PROBLEM:
Your answer must match the records word for word and contain no pictures.

EXERCISE MATERIAL:
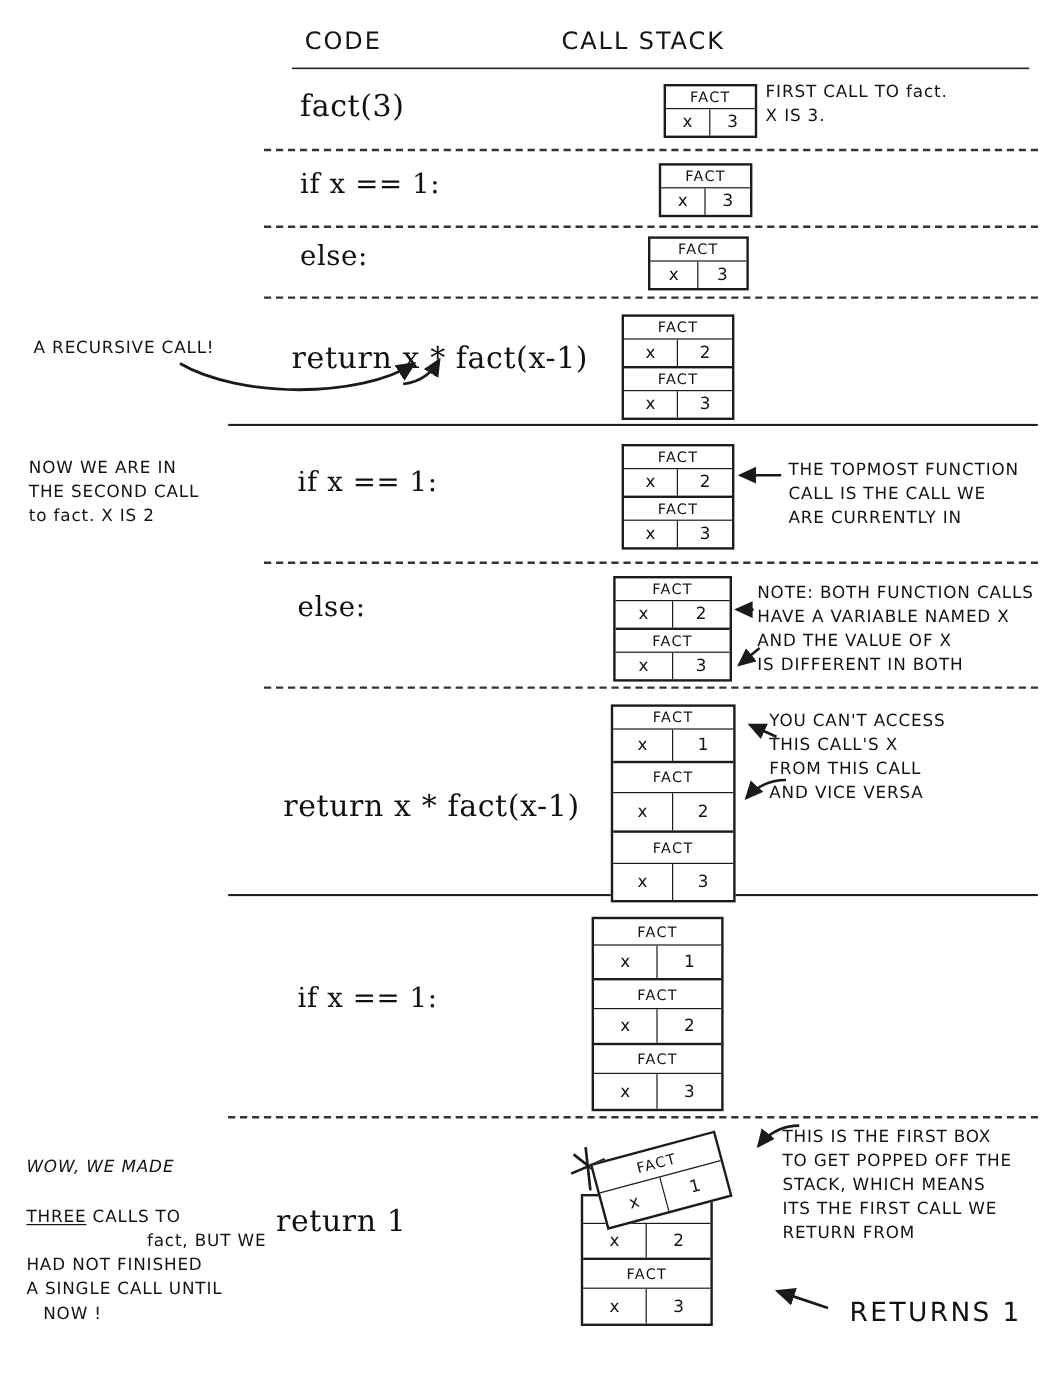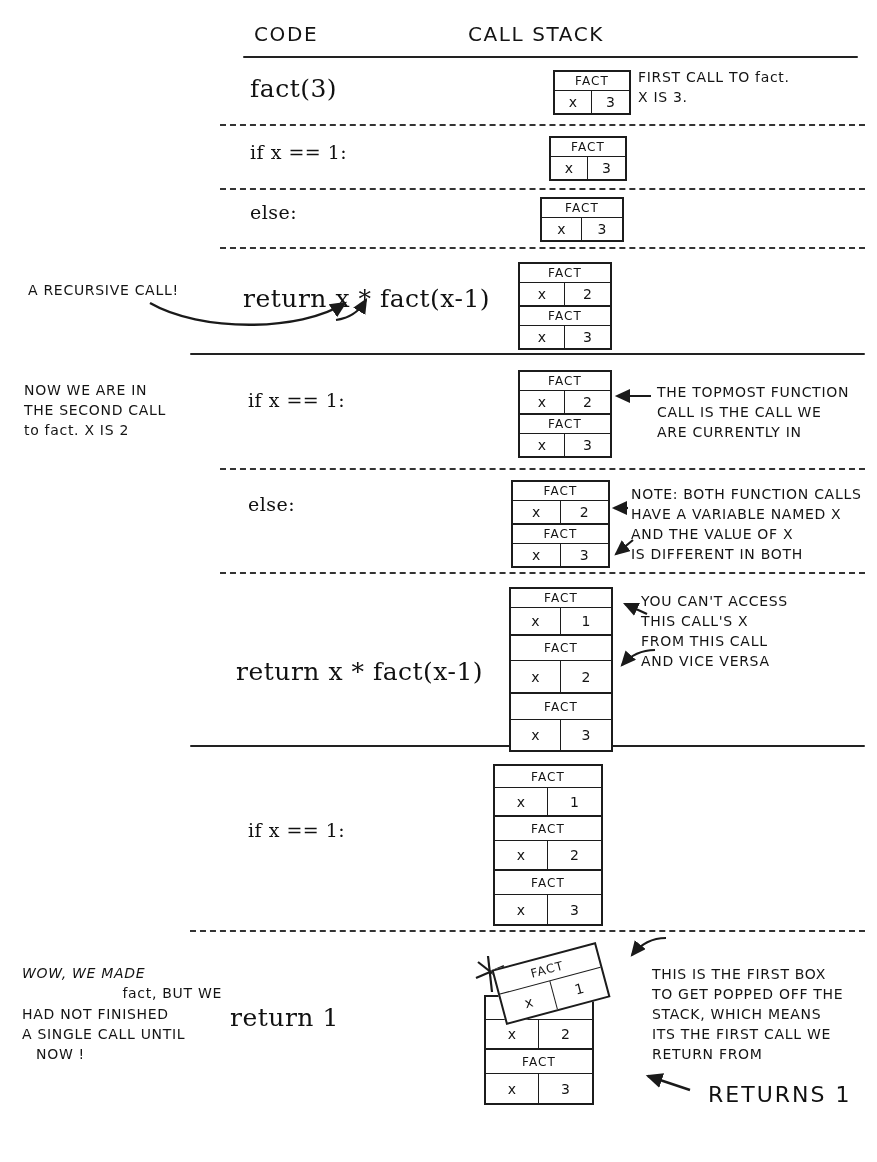--- a/index.html
+++ b/index.html
@@ -43,21 +43,21 @@
   }
 
   
   .code-line {
     font-family: "DejaVu Serif", serif;
     font-size: 25px;
     color: #111;
     white-space: nowrap;
     letter-spacing: 0.5px;
   }
-  .code-line.small { font-size: 19px; }
+  .code-line.small { font-size: 23px; }
 
   
   .note {
     font-family: "DejaVu Sans", sans-serif;
     font-size: 14px;
     line-height: 1.42;
     letter-spacing: 0.7px;
     color: #141414;
     white-space: pre-line;
   }
@@ -331,28 +331,31 @@
 <div class="abs note" style="left:631px; top:485px; width:240px;">NOTE: BOTH FUNCTION CALLS
 HAVE A VARIABLE NAMED X
 AND THE VALUE OF X
 IS DIFFERENT IN BOTH</div>
 
 <div class="abs note" style="left:641px; top:592px; width:215px;">YOU CAN'T ACCESS
 THIS CALL'S X
 FROM THIS CALL
 AND VICE VERSA</div>
 
-<div class="abs note" style="left:652px; top:965px; width:222px;">THIS IS THE FIRST BOX
+<div class="abs note" style="left:652px; top:939px; width:222px;">THIS IS THE FIRST BOX
 TO GET POPPED OFF THE
 STACK, WHICH MEANS
 ITS THE FIRST CALL WE
 RETURN FROM</div>
 
 <div class="abs" style="left:22px; top:963px; width:200px;">
   <div class="note" style="line-height:1.45;font-style:italic;">WOW, WE MADE</div>
+  <div class="note" style="line-height:1.45;">
+    <u>THREE</u><span> CALLS TO</span>
+  </div>
   <div class="note" style="line-height:1.45;text-align:right;">fact, BUT WE</div>
   <div class="note" style="line-height:1.45;">HAD NOT FINISHED</div>
   <div class="note" style="line-height:1.45;">A SINGLE CALL UNTIL</div>
   <div class="note" style="line-height:1.45; padding-left:14px;">NOW !</div>
 </div>
 
 <div class="abs returns-label" style="left:708px; top:1082px;">RETURNS 1</div>
 
 <svg class="overlay" viewBox="0 0 877 1162">
   <defs>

YOUR SOLUTION:
--- a/index.html
+++ b/index.html
@@ -43,21 +43,21 @@
   }
 
   
   .code-line {
     font-family: "DejaVu Serif", serif;
     font-size: 25px;
     color: #111;
     white-space: nowrap;
     letter-spacing: 0.5px;
   }
-  .code-line.small { font-size: 19px; }
+  .code-line.small { font-size: 23px; }
 
   
   .note {
     font-family: "DejaVu Sans", sans-serif;
     font-size: 14px;
     line-height: 1.42;
     letter-spacing: 0.7px;
     color: #141414;
     white-space: pre-line;
   }
@@ -331,28 +331,31 @@
 <div class="abs note" style="left:631px; top:485px; width:240px;">NOTE: BOTH FUNCTION CALLS
 HAVE A VARIABLE NAMED X
 AND THE VALUE OF X
 IS DIFFERENT IN BOTH</div>
 
 <div class="abs note" style="left:641px; top:592px; width:215px;">YOU CAN'T ACCESS
 THIS CALL'S X
 FROM THIS CALL
 AND VICE VERSA</div>
 
-<div class="abs note" style="left:652px; top:965px; width:222px;">THIS IS THE FIRST BOX
+<div class="abs note" style="left:652px; top:939px; width:222px;">THIS IS THE FIRST BOX
 TO GET POPPED OFF THE
 STACK, WHICH MEANS
 ITS THE FIRST CALL WE
 RETURN FROM</div>
 
 <div class="abs" style="left:22px; top:963px; width:200px;">
   <div class="note" style="line-height:1.45;font-style:italic;">WOW, WE MADE</div>
+  <div class="note" style="line-height:1.45;">
+    <u>THREE</u><span> CALLS TO</span>
+  </div>
   <div class="note" style="line-height:1.45;text-align:right;">fact, BUT WE</div>
   <div class="note" style="line-height:1.45;">HAD NOT FINISHED</div>
   <div class="note" style="line-height:1.45;">A SINGLE CALL UNTIL</div>
   <div class="note" style="line-height:1.45; padding-left:14px;">NOW !</div>
 </div>
 
 <div class="abs returns-label" style="left:708px; top:1082px;">RETURNS 1</div>
 
 <svg class="overlay" viewBox="0 0 877 1162">
   <defs>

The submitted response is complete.